The smiling, dignified appearance of Carlos Vélez Rieckehoff was a welcome sight, as we arrived in 1979 at the San Juan airport for our second visit to Puerto Rico. As acting president of the Nationalist Party while Jacinto Rivera was in Spain, he had attended the 1979 International Conference in Support of Independence for Puerto Rico held in Mexico City. We had told him then of our intentions of spending two weeks in Puerto Rico, and he had offered to meet us there. Fair- complexioned, with set jaw and blue eyes, he appeared Germanic as his name would indicate. After a warm welcome, he drove us to his daughter's home and then to the tomb of our beloved Don Pedro.
We were later to visit with Carlos and his wife Luisa Guadalupe de Vélez in their spacious home at Vieques. Luisa had been born in Vieques, the "baby island" of Puerto Rico. One of ten children, she had grown up on a four-acre homestead. Sweet potatoes, yucca, corn, goats, a cow and chickens provided for most of the family's needs. If still hungry after a frugal meal, the children's father would take them to a coconut grove to fill up on the sweet milk and meat of the coconut. The fertile land was rich with groves of pineapple, sugar cane, herds of cattle, an abundance of fish. Jobs were readily available. Luisa's father earned his livelihood as a carpenter, and her mother, as a dressmaker.
Soon after the marriage of Carlos and Luisa, however, in 1941 the United States Navy took possession of three-fourths of the twenty-mile-long island. Families were paid a pittance for their homes and given twenty-four hours to evacuate.
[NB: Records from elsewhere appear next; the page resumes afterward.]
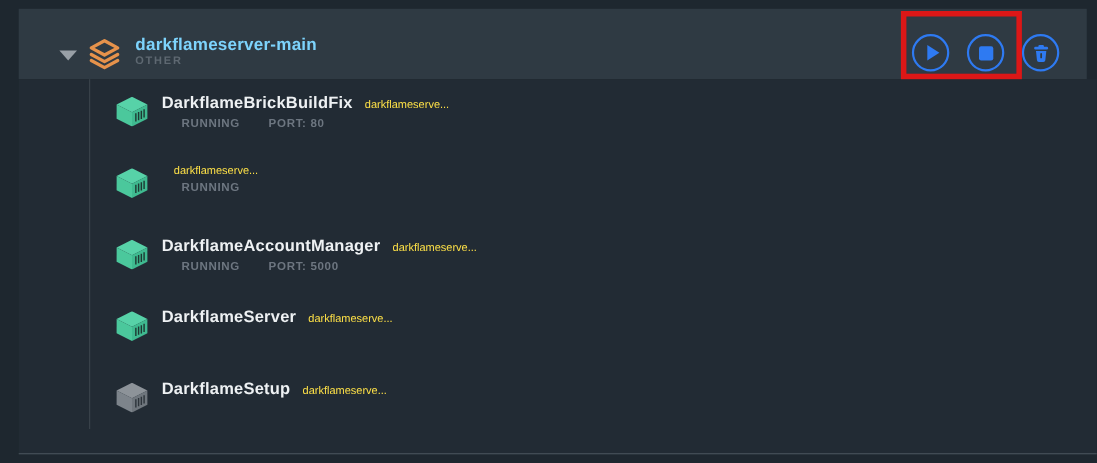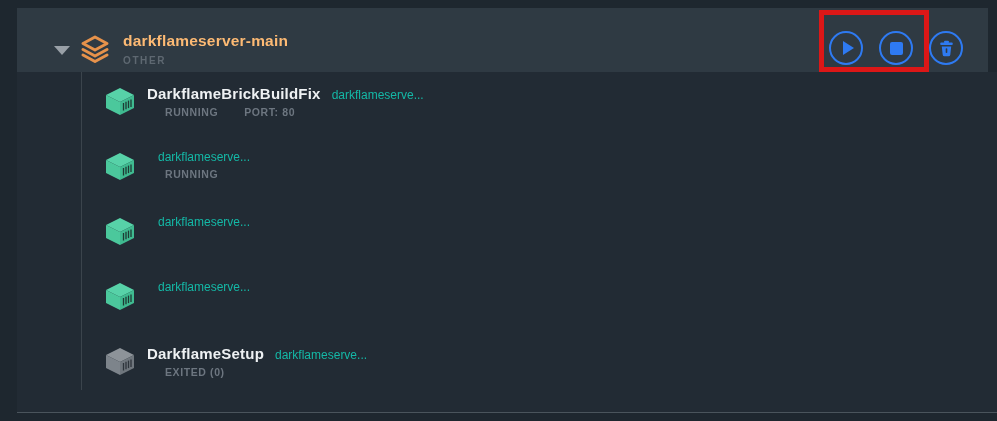"darkflameserver-main" .group-title { color: #fdba74 -> #7dd3fc }
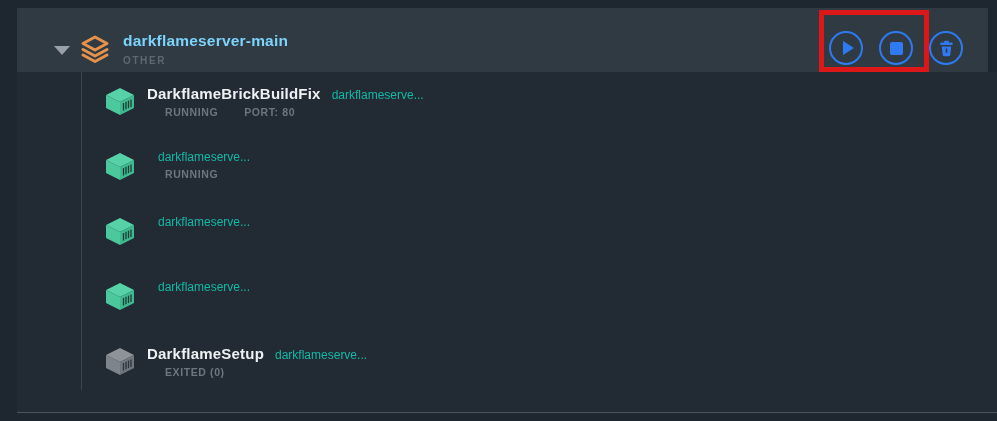"OTHER" .group-type { margin-top: 5px -> none }
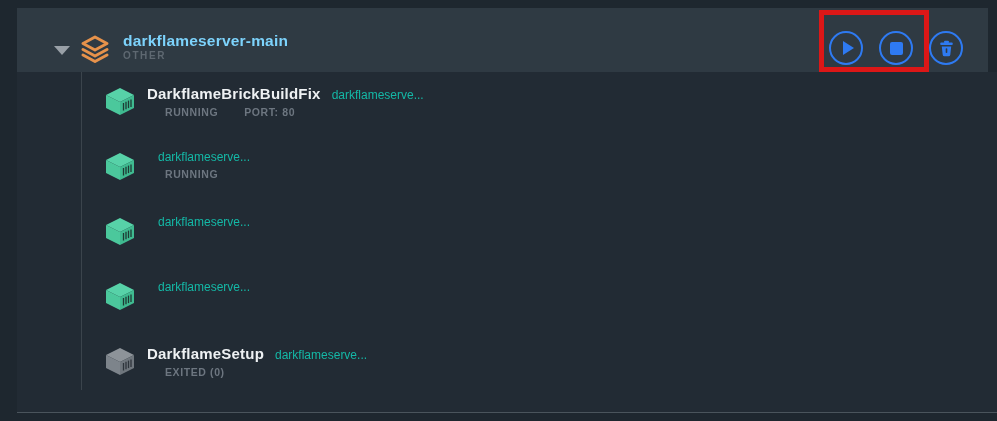"darkflameserve..." .row-link { color: #14b8a6 -> #fde047; font-size: 12px -> 10px }
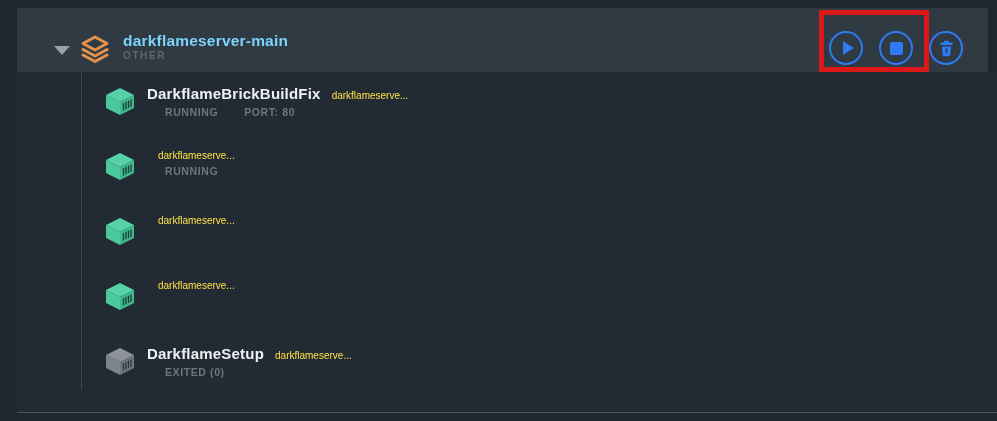"DarkflameAccountManager" span.row-name { html: none -> <span>DarkflameAccountManager</span> }
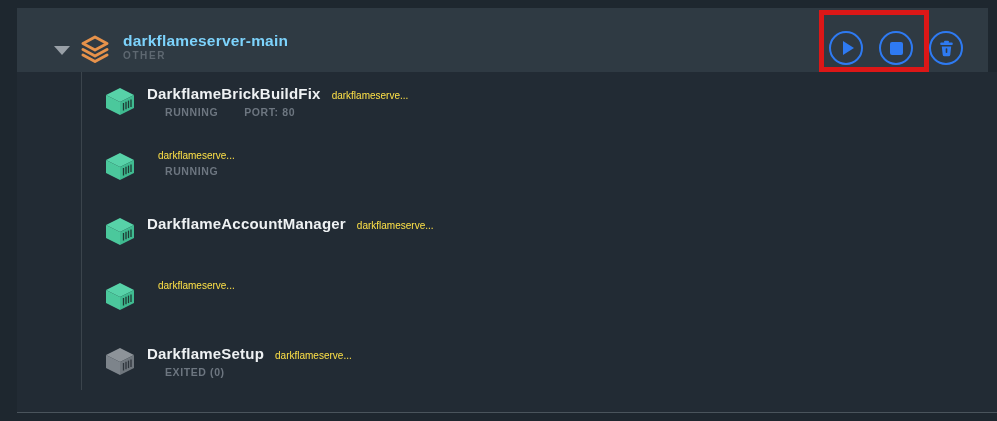"RUNNING PORT: 5000" div.row-status-line { html: none -> <div> <span>RUNNING</span><span>PORT: 5000</span> </div> }
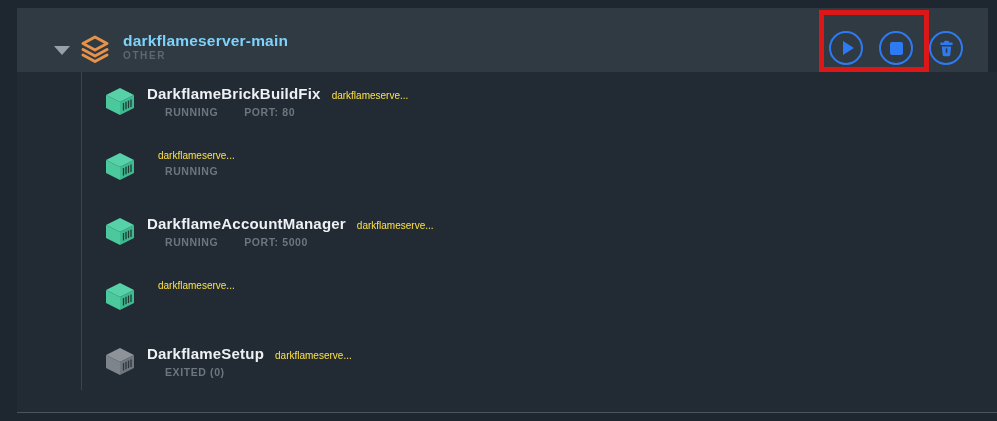"DarkflameServer" span.row-name { html: none -> <span>DarkflameServer</span> }
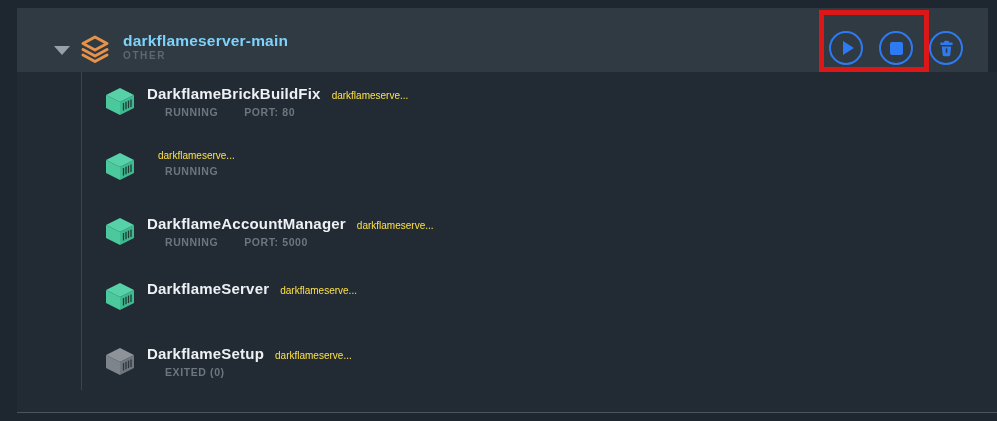"EXITED (0)" div.row-status-line { html: <div> <span>EXITED (0)</span> </div> -> none }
Carlos was forced to leave his job working on a 600-acre sugar cane ranch, and seek employment in New York City. He drove a truck, worked as a night watchman, whatever work he could pick up. Luisa found work in a factory. Those remaining in Vieques suffered the indignity of no longer being able to provide for their needs and at present about sixty percent of the families are on food stamps.
Prior to his marriage, Carlos had become involved in the Nationalist Party. A pamphlet given him by a fifteen-year-old boy had fired his interest in the independence movement. In the 1930s he served as president of the New York chapter of the Nationalist Party.
Upon returning to Puerto Rico, he had the opportunity to get to know Albizu Campos, taking long walks with him in the outskirts of Caguas. At that time, Don Pedro was living with his wife and three children in a simple house of wood and zinc, furnished only with the barest of essentials. Carlos relates visiting with him one day on his front porch. When a beggar passed by, Don Pedro searched his pockets for a coin. "Carlos, see what you have," he pleaded. Carlos came up with his last dime to the relief of Don Pedro, who could not bear to see anyone in need denied help.
Carlos also tells of a scrape he got himself into in a patriotic attempt to seize a Puerto Rican flag from an organization he felt was not in genuine sympathy with what the flag stood for. As police closed in, he barely escaped with his life.
From Don Pedro he had learned pride in his heritage and willingness to sacrifice his life and safety, if necessary, for the cause of independence. He had a chance to prove himself later when, in the 1950s, Nationalist meetings were outlawed. Refusing to deny his affiliation with the Nationalist Party, Carlos was arrested, along with Don Pedro and other Nationalists, to serve three years in prison.
In 1980 he presented a fervent plea to a committee of the U.S. House of Representatives investigating the situation in Vieques. He told them of how his ancestors, wife and children were all natives of Vieques, how he had passed most of his life there, and how the people of Vieques have lost much of their land through the occupation by the Navy.
He pleaded not only for the return of Vieques to the people, but for recognition that the very seizure of Puerto Rico through the Treaty of Paris was null, since Puerto Rico had already been granted autonomy from Spain. He compared the invasion of Puerto Rico to the attempt of Russia to take over Finland in the 19th century. An international conference examining the issue had determined that "the rights of a country to national liberty is free from war conquests and diplomatic treaties."
"In addition to the material damage that the Navy has caused the geography of Vieques," Vélez declared, "it is depressing that an island endowed with singular beauty by the Creator is used as a training school to teach men to kill their fellow creatures. This act alone is contrary to the rules of Nature and Christian Humanism."
Gently asserting that he could never willingly take a human life, he recognizes the possibility that liberation might have to come about through force of arms.